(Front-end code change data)

----

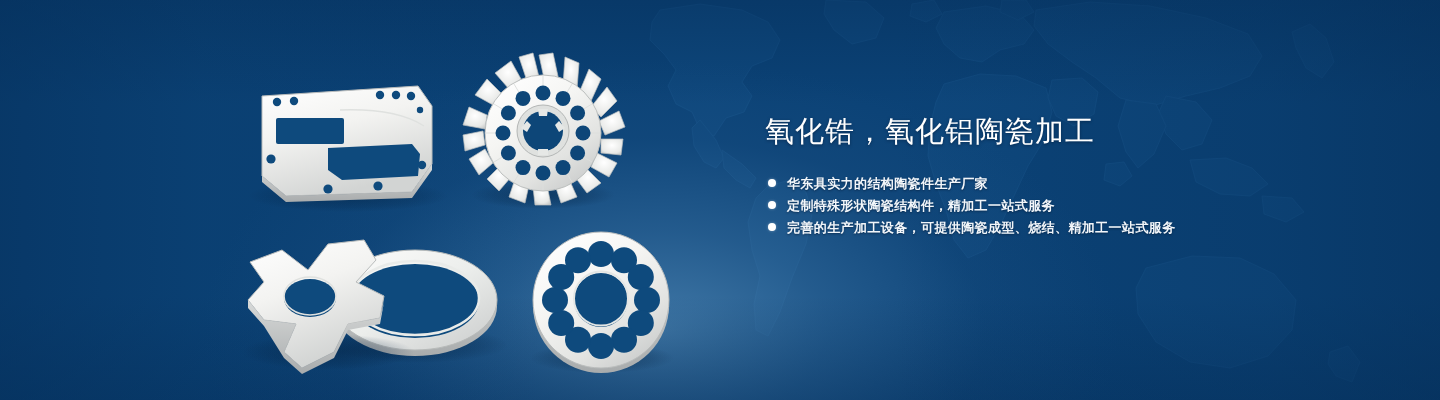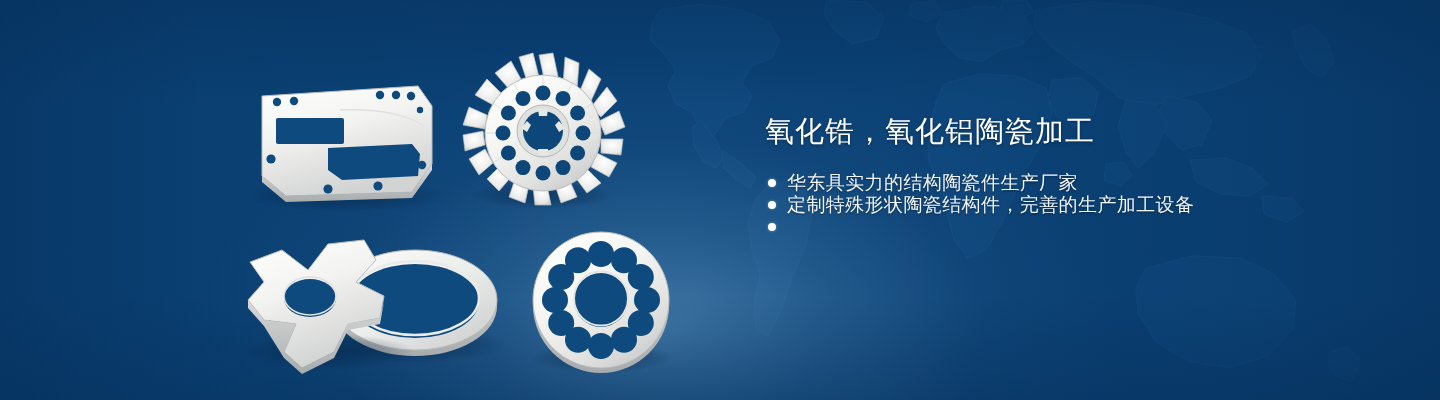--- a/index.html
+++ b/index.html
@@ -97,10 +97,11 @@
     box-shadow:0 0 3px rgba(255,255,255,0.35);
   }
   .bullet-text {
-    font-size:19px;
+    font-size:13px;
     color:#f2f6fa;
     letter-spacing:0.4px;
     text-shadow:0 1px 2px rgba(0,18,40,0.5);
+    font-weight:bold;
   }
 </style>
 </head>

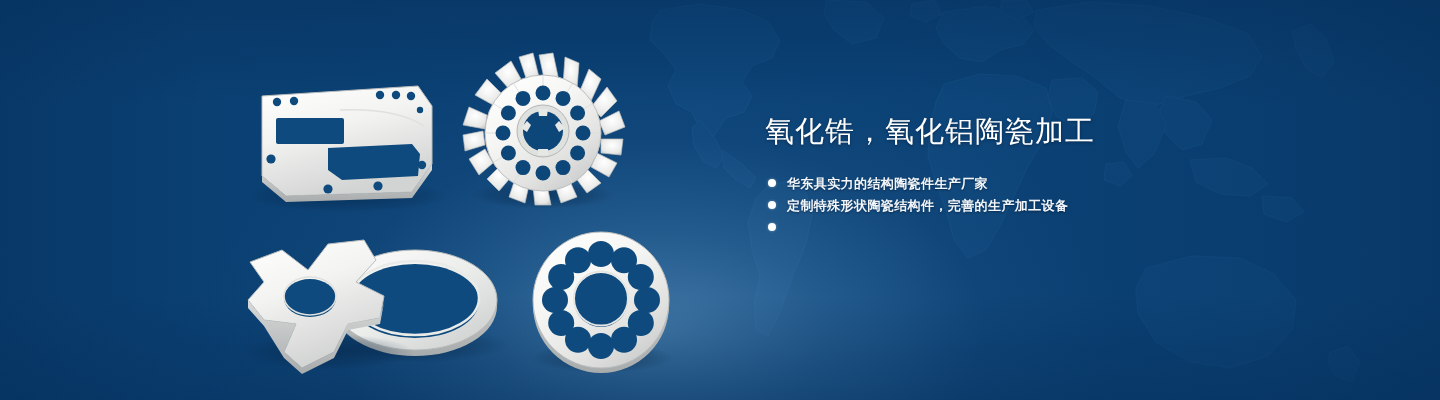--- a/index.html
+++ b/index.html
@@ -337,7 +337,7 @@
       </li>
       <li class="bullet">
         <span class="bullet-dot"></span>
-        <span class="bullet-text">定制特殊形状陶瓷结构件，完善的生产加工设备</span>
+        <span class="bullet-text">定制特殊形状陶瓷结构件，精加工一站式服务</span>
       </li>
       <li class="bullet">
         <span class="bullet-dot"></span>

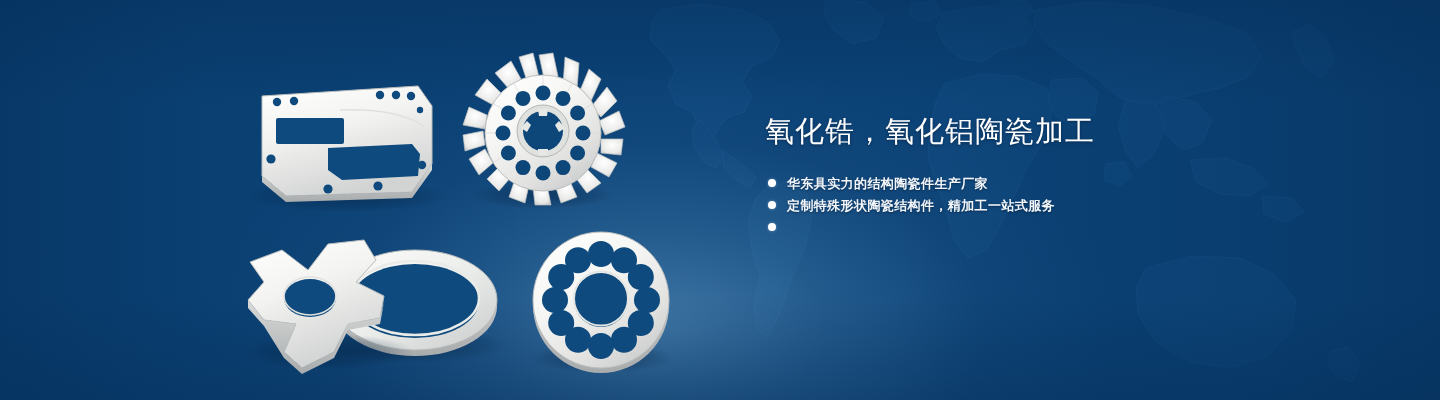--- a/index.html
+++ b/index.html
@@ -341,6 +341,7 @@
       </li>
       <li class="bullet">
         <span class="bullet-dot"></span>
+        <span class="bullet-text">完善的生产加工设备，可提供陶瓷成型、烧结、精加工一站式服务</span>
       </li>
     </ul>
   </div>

----

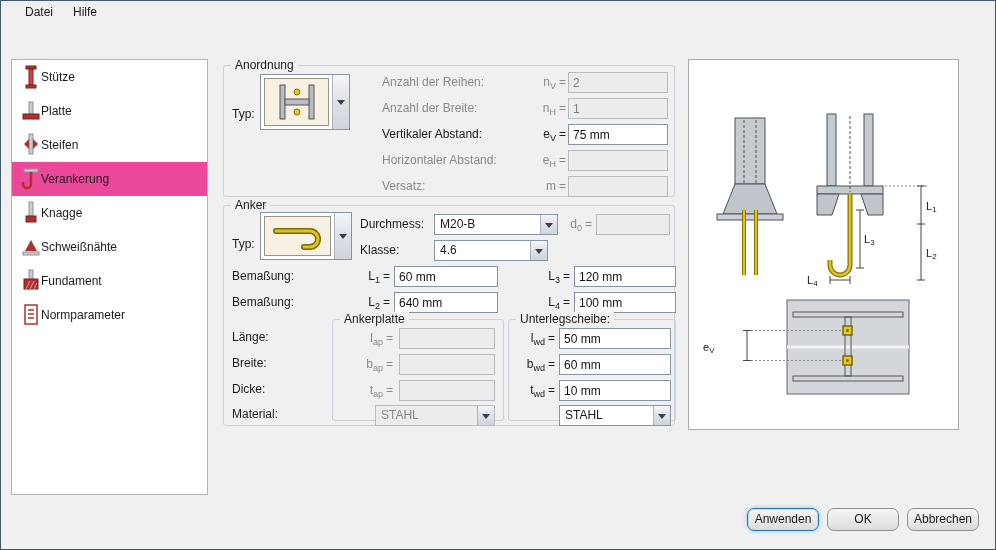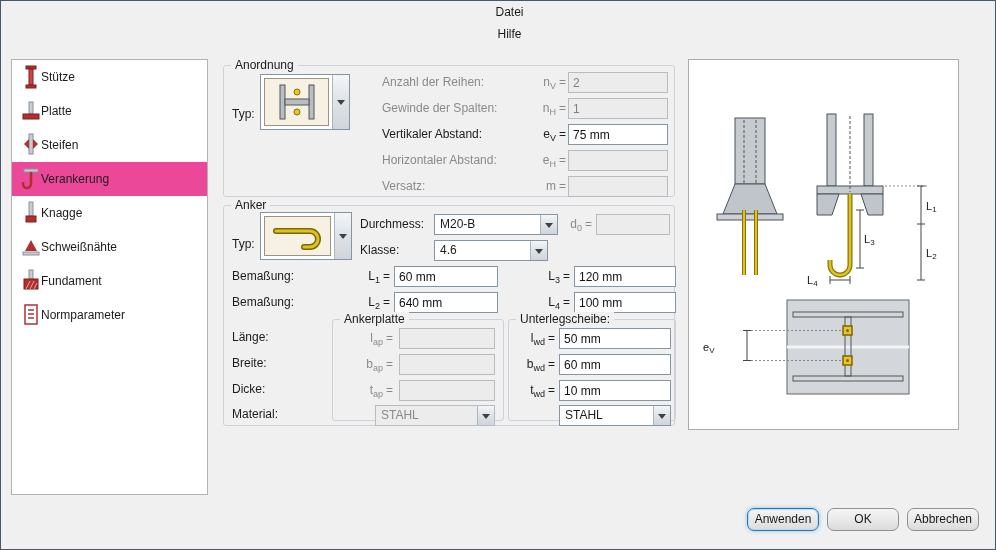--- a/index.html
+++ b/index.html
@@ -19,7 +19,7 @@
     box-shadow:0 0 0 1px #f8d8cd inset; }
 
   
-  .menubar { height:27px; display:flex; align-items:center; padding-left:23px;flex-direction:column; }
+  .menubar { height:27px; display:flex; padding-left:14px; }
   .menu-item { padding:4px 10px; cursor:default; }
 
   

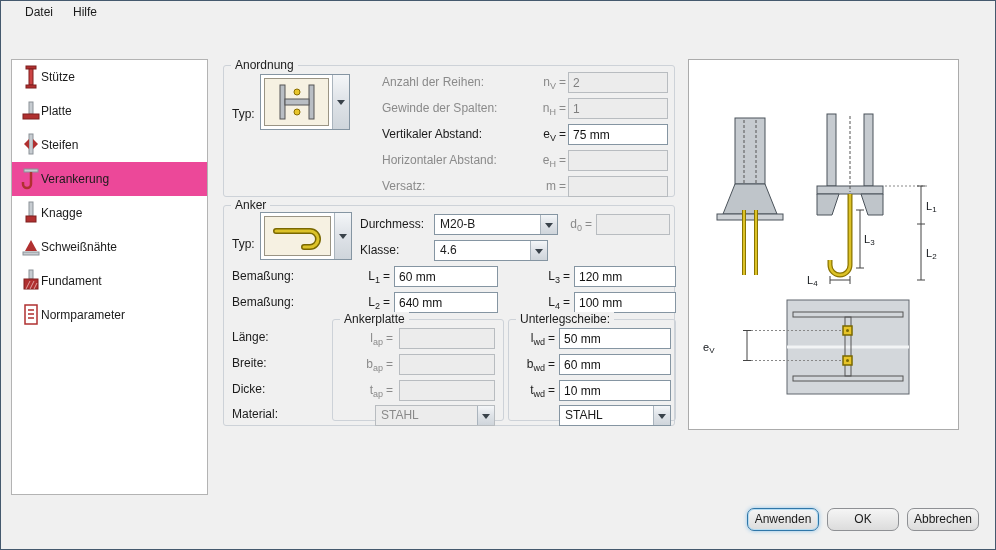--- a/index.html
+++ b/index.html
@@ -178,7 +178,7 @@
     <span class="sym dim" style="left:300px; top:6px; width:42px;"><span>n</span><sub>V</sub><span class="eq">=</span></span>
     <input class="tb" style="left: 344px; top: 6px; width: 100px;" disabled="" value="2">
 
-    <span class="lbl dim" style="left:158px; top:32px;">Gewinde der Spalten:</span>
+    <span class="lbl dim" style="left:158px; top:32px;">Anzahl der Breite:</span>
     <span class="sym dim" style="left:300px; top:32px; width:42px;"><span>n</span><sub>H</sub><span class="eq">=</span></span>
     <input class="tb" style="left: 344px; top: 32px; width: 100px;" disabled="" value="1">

----

> [YOUR GOAL] Copy the records above exactly, beginning at the line that contains "344px; top: 6px;" and stopping after the line that contains "344px; top: 32px;".

> [RESPONSE FOR THIS EXERCISE]
     <input class="tb" style="left: 344px; top: 6px; width: 100px;" disabled="" value="2">
 
-    <span class="lbl dim" style="left:158px; top:32px;">Gewinde der Spalten:</span>
+    <span class="lbl dim" style="left:158px; top:32px;">Anzahl der Breite:</span>
     <span class="sym dim" style="left:300px; top:32px; width:42px;"><span>n</span><sub>H</sub><span class="eq">=</span></span>
     <input class="tb" style="left: 344px; top: 32px; width: 100px;" disabled="" value="1">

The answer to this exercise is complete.